▶ _Exercise aim_
Word for word, repeat all the entries below, but without the pictures.

▶ _Dataset extract_
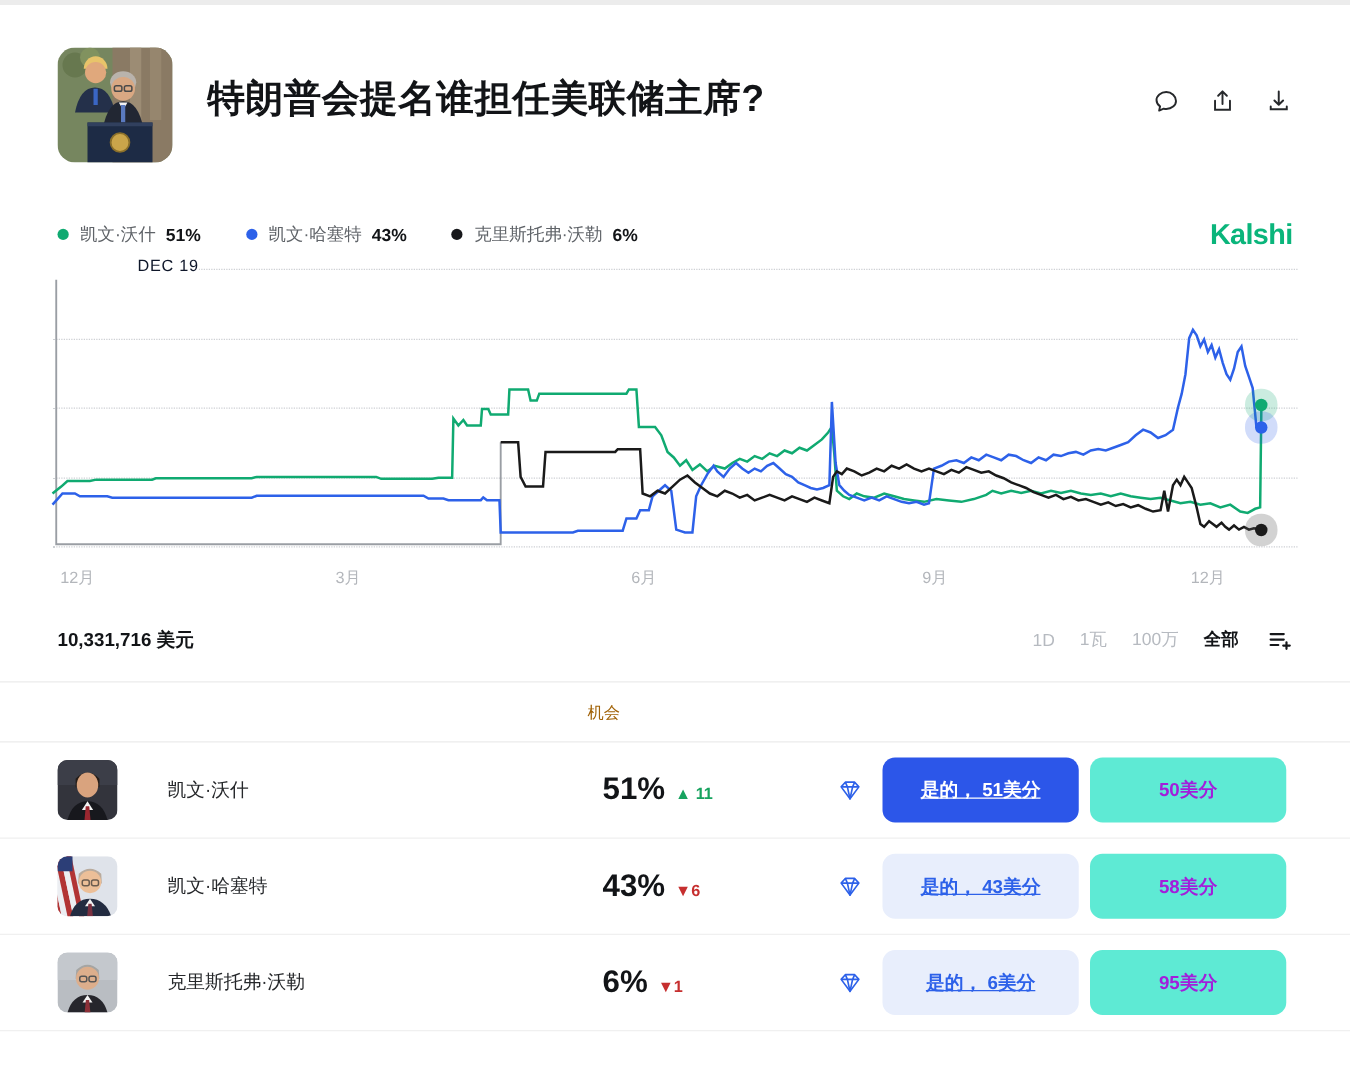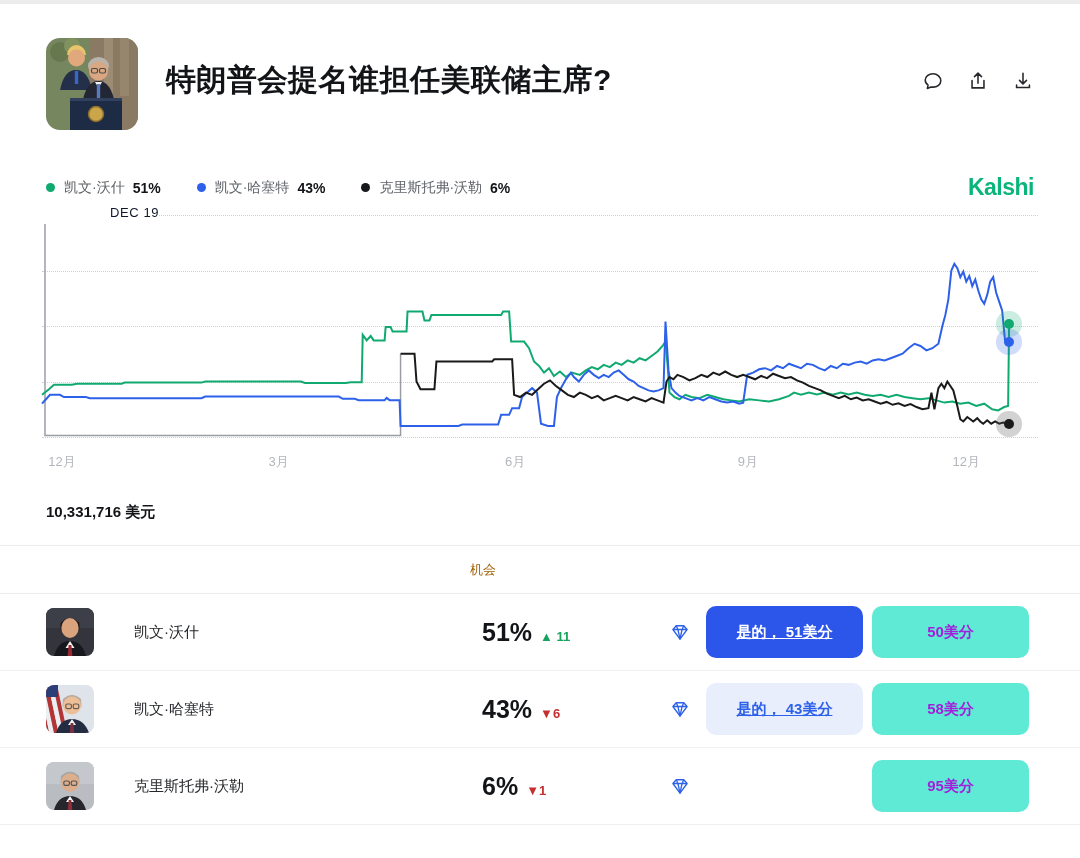--- a/index.html
+++ b/index.html
@@ -153,6 +153,16 @@
 
 <div class="statsrow">
   <div class="volume">10,331,716 美元</div>
+  <div class="ranges">
+    <span class="rng">1D</span>
+    <span class="rng">1瓦</span>
+    <span class="rng">100万</span>
+    <span class="rng active">全部</span>
+    <svg viewBox="0 0 24 24" fill="none" stroke="#15171a" stroke-width="2">
+      <path d="M4 6h12M4 11h12M4 16h7" stroke-linecap="round"></path>
+      <path d="M15.5 16.5h6M18.5 13.5v6" stroke-linecap="round"></path>
+    </svg>
+  </div>
 </div>
 
 <div class="divider"></div>

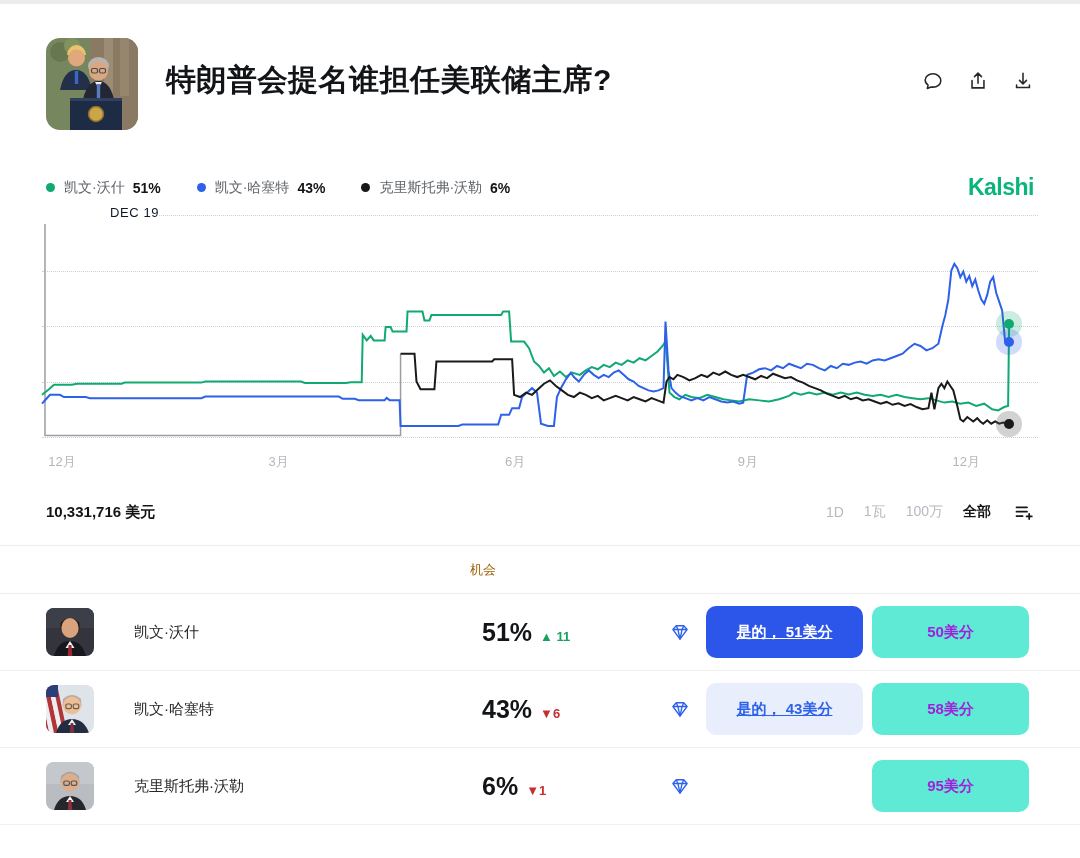--- a/index.html
+++ b/index.html
@@ -247,6 +247,7 @@
     <path d="M3.5 9L7.5 4.5h9L20.5 9 12 20.5 3.5 9z"></path>
     <path d="M3.5 9h17M9.5 9L12 20.5 14.5 9M7.5 4.5l2 4.5M16.5 4.5l-2 4.5"></path>
   </svg>
+  <button class="btn yes">是的， 6美分</button>
   <button class="btn no">95美分</button>
 </div>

▶ _Your solution_
--- a/index.html
+++ b/index.html
@@ -153,6 +153,16 @@
 
 <div class="statsrow">
   <div class="volume">10,331,716 美元</div>
+  <div class="ranges">
+    <span class="rng">1D</span>
+    <span class="rng">1瓦</span>
+    <span class="rng">100万</span>
+    <span class="rng active">全部</span>
+    <svg viewBox="0 0 24 24" fill="none" stroke="#15171a" stroke-width="2">
+      <path d="M4 6h12M4 11h12M4 16h7" stroke-linecap="round"></path>
+      <path d="M15.5 16.5h6M18.5 13.5v6" stroke-linecap="round"></path>
+    </svg>
+  </div>
 </div>
 
 <div class="divider"></div>

--- a/index.html
+++ b/index.html
@@ -247,6 +247,7 @@
     <path d="M3.5 9L7.5 4.5h9L20.5 9 12 20.5 3.5 9z"></path>
     <path d="M3.5 9h17M9.5 9L12 20.5 14.5 9M7.5 4.5l2 4.5M16.5 4.5l-2 4.5"></path>
   </svg>
+  <button class="btn yes">是的， 6美分</button>
   <button class="btn no">95美分</button>
 </div>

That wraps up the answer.